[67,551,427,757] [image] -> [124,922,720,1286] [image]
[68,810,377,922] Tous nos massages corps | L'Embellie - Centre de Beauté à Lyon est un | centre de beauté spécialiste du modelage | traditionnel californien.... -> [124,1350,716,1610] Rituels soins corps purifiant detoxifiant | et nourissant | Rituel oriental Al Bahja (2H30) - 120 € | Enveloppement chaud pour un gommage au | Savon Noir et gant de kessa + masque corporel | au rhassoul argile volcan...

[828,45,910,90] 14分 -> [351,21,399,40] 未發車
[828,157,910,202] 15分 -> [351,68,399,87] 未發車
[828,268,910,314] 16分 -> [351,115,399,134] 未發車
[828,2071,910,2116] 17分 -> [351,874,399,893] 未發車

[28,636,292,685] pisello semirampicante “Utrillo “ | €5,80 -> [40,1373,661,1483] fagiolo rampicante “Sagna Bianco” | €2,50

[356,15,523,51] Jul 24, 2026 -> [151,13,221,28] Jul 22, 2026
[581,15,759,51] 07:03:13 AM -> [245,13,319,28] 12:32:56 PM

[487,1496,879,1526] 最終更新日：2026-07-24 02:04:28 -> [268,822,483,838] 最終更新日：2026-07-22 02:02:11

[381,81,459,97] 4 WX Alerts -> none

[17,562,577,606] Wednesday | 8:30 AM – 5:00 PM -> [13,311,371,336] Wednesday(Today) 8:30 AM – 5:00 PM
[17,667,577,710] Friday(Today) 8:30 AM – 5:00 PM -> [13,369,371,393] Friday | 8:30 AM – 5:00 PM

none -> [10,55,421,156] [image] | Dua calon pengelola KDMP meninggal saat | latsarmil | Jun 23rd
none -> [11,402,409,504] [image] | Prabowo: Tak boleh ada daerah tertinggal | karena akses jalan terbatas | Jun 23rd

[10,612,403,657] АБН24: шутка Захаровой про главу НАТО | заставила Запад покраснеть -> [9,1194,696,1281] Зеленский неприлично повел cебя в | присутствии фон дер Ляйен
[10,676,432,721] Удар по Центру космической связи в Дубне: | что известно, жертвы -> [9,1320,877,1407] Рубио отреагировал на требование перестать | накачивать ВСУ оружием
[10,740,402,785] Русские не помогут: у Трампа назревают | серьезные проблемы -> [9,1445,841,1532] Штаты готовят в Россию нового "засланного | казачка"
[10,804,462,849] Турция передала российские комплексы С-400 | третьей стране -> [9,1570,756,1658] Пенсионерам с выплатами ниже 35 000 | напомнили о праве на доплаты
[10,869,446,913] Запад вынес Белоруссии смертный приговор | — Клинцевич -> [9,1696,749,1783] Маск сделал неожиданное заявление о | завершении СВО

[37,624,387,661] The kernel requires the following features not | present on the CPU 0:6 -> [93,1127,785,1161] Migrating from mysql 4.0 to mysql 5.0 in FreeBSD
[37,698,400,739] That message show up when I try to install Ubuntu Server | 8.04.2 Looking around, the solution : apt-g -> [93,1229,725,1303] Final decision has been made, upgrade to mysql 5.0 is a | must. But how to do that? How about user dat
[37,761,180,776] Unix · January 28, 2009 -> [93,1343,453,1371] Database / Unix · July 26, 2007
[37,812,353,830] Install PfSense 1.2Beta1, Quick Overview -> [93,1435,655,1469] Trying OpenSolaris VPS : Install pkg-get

Action item. Only the lines above starting at the line that holds "[828,45,910,90] 14分 -> [351,21,399,40] 未發車" and ending at the line that holds "[10,740,402,785] Русские не" are to be repeated, exactly and in full.

Written response.
[828,45,910,90] 14分 -> [351,21,399,40] 未發車
[828,157,910,202] 15分 -> [351,68,399,87] 未發車
[828,268,910,314] 16分 -> [351,115,399,134] 未發車
[828,2071,910,2116] 17分 -> [351,874,399,893] 未發車

[28,636,292,685] pisello semirampicante “Utrillo “ | €5,80 -> [40,1373,661,1483] fagiolo rampicante “Sagna Bianco” | €2,50

[356,15,523,51] Jul 24, 2026 -> [151,13,221,28] Jul 22, 2026
[581,15,759,51] 07:03:13 AM -> [245,13,319,28] 12:32:56 PM

[487,1496,879,1526] 最終更新日：2026-07-24 02:04:28 -> [268,822,483,838] 最終更新日：2026-07-22 02:02:11

[381,81,459,97] 4 WX Alerts -> none

[17,562,577,606] Wednesday | 8:30 AM – 5:00 PM -> [13,311,371,336] Wednesday(Today) 8:30 AM – 5:00 PM
[17,667,577,710] Friday(Today) 8:30 AM – 5:00 PM -> [13,369,371,393] Friday | 8:30 AM – 5:00 PM

none -> [10,55,421,156] [image] | Dua calon pengelola KDMP meninggal saat | latsarmil | Jun 23rd
none -> [11,402,409,504] [image] | Prabowo: Tak boleh ada daerah tertinggal | karena akses jalan terbatas | Jun 23rd

[10,612,403,657] АБН24: шутка Захаровой про главу НАТО | заставила Запад покраснеть -> [9,1194,696,1281] Зеленский неприлично повел cебя в | присутствии фон дер Ляйен
[10,676,432,721] Удар по Центру космической связи в Дубне: | что известно, жертвы -> [9,1320,877,1407] Рубио отреагировал на требование перестать | накачивать ВСУ оружием
[10,740,402,785] Русские не помогут: у Трампа назревают | серьезные проблемы -> [9,1445,841,1532] Штаты готовят в Россию нового "засланного | казачка"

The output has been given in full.